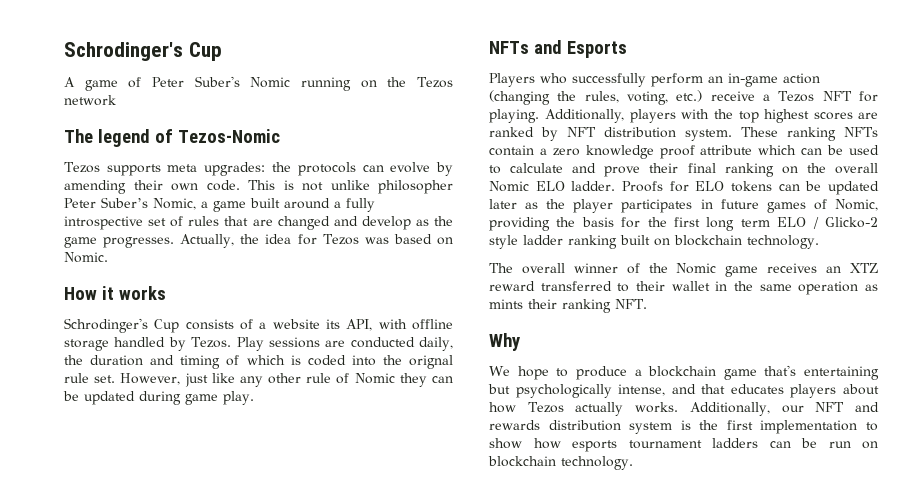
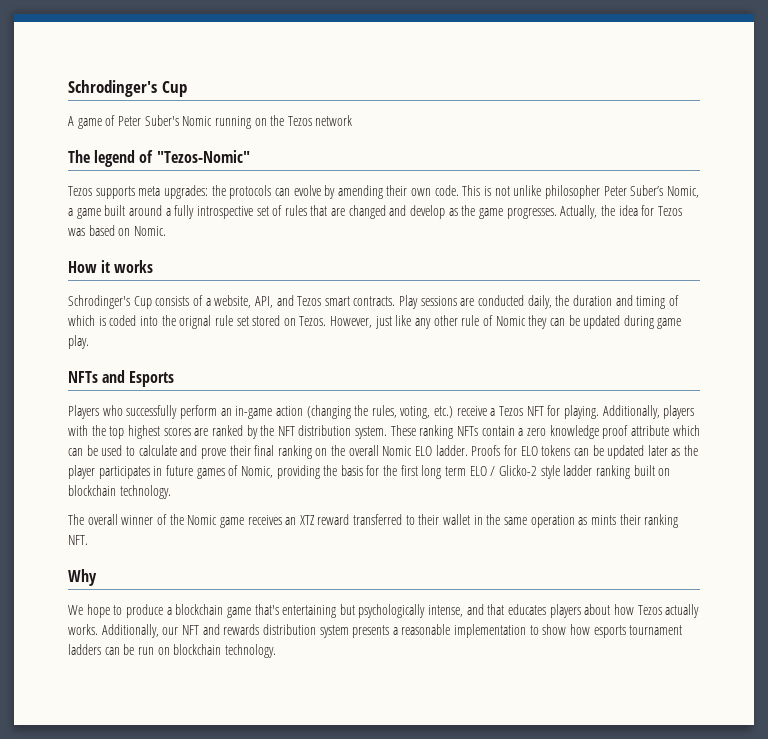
- The legend of Tezos-Nomic
+ The legend of "Tezos-Nomic"
- Schrodinger's Cup consists of a website its API, with offline storage handled by Tezos.
+ Schrodinger's Cup consists of a website, API, and Tezos smart contracts.
- Play sessions are conducted daily, the duration and timing of which is coded into the orignal rule set.
+ Play sessions are conducted daily, the duration and timing of which is coded into the orignal rule set stored on Tezos.
- Additionally, players with the top highest scores are ranked by NFT distribution system.
+ Additionally, players with the top highest scores are ranked by the NFT distribution system.
- Additionally, our NFT and rewards distribution system is the first implementation to show how esports tournament ladders can be run on blockchain technology.
+ Additionally, our NFT and rewards distribution system presents a reasonable implementation to show how esports tournament ladders can be run on blockchain technology.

========

• EXERCISE REQUIREMENTS
Each entry above must be duplicated precisely; none of the pictures may be included.

• ANSWER SECTION
- The legend of Tezos-Nomic
+ The legend of "Tezos-Nomic"
- Schrodinger's Cup consists of a website its API, with offline storage handled by Tezos.
+ Schrodinger's Cup consists of a website, API, and Tezos smart contracts.
- Play sessions are conducted daily, the duration and timing of which is coded into the orignal rule set.
+ Play sessions are conducted daily, the duration and timing of which is coded into the orignal rule set stored on Tezos.
- Additionally, players with the top highest scores are ranked by NFT distribution system.
+ Additionally, players with the top highest scores are ranked by the NFT distribution system.
- Additionally, our NFT and rewards distribution system is the first implementation to show how esports tournament ladders can be run on blockchain technology.
+ Additionally, our NFT and rewards distribution system presents a reasonable implementation to show how esports tournament ladders can be run on blockchain technology.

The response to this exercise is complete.